◆ **Exercise prompt**
Every line of the listing must be reproduced as it stands. Leave the images behind.

(Data provided Opens)

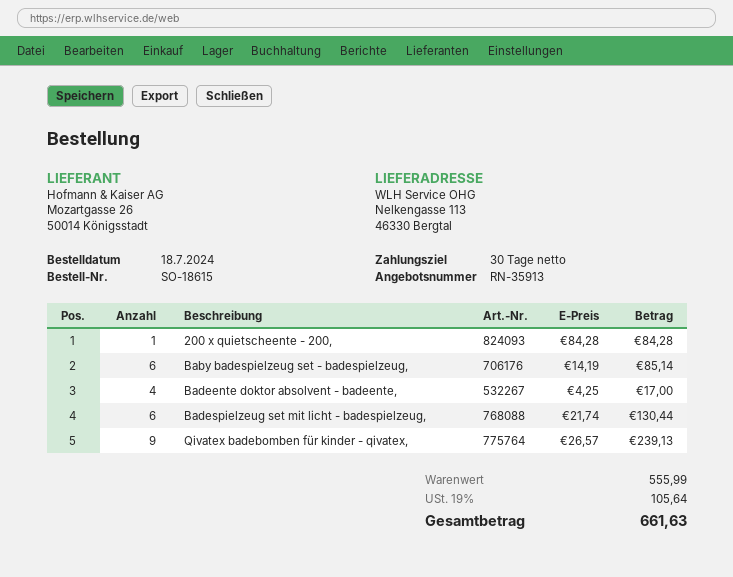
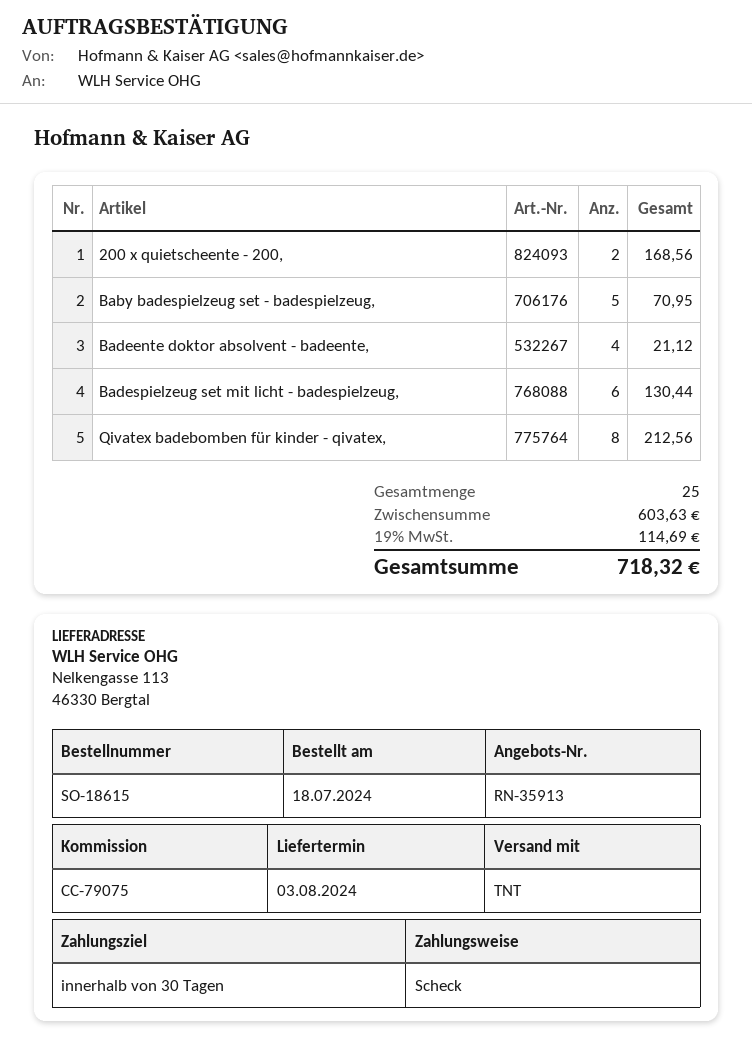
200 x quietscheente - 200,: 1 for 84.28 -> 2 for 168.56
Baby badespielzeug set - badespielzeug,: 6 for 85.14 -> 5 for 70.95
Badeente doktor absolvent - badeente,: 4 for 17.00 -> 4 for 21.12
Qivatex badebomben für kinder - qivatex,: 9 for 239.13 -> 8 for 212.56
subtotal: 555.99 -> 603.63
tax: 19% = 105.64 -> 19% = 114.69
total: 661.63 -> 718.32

(Data provided Closes)

◆ **Exercise solution**
200 x quietscheente - 200,: 1 for 84.28 -> 2 for 168.56
Baby badespielzeug set - badespielzeug,: 6 for 85.14 -> 5 for 70.95
Badeente doktor absolvent - badeente,: 4 for 17.00 -> 4 for 21.12
Qivatex badebomben für kinder - qivatex,: 9 for 239.13 -> 8 for 212.56
subtotal: 555.99 -> 603.63
tax: 19% = 105.64 -> 19% = 114.69
total: 661.63 -> 718.32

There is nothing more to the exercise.